====== MATERIAL SUPPLIED

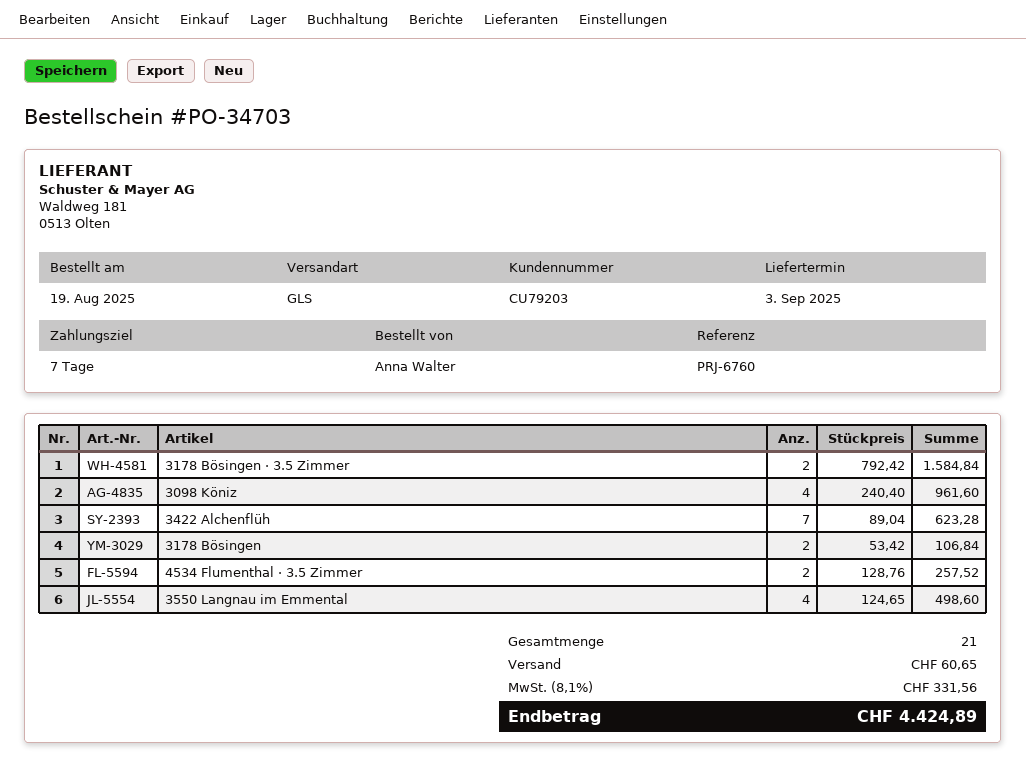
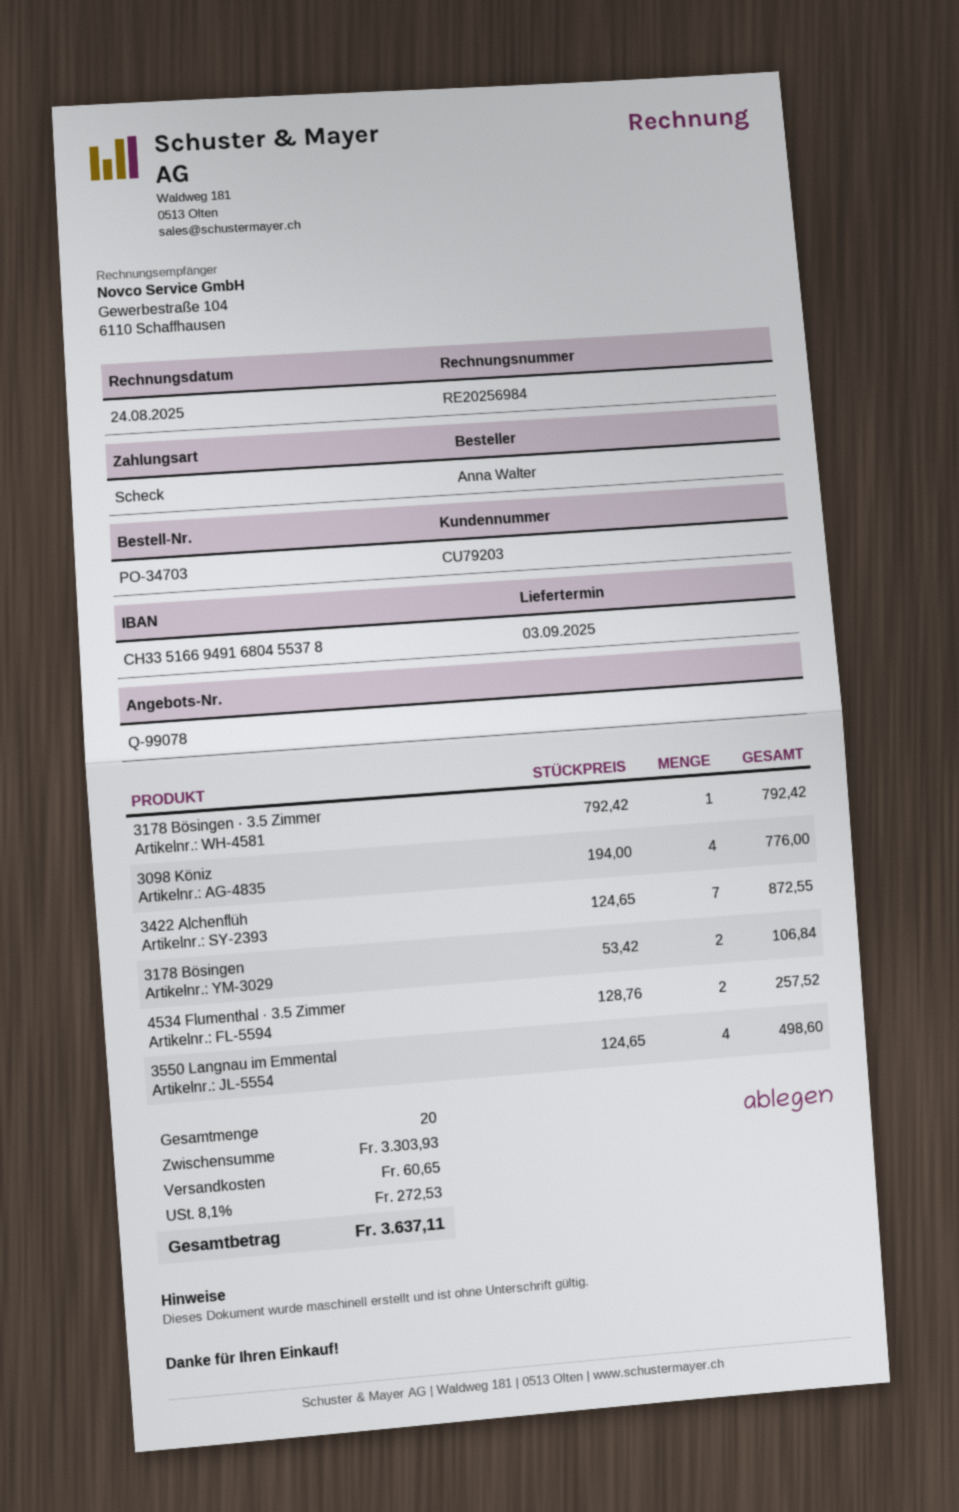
3178 Bösingen · 3.5 Zimmer: 2 x 792.42 = 1584.84 -> 1 x 792.42 = 792.42
3098 Köniz: 4 x 240.40 = 961.60 -> 4 x 194.00 = 776.00
3422 Alchenflüh: 7 x 89.04 = 623.28 -> 7 x 124.65 = 872.55
total quantity: 21 -> 20
tax: 8.1% = 331.56 -> 8.1% = 272.53
total: 4424.89 -> 3637.11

============

Please transcribe exactly the line containing "3098 Köniz: 4" and every line after it through the end of the records, and nothing else.

3098 Köniz: 4 x 240.40 = 961.60 -> 4 x 194.00 = 776.00
3422 Alchenflüh: 7 x 89.04 = 623.28 -> 7 x 124.65 = 872.55
total quantity: 21 -> 20
tax: 8.1% = 331.56 -> 8.1% = 272.53
total: 4424.89 -> 3637.11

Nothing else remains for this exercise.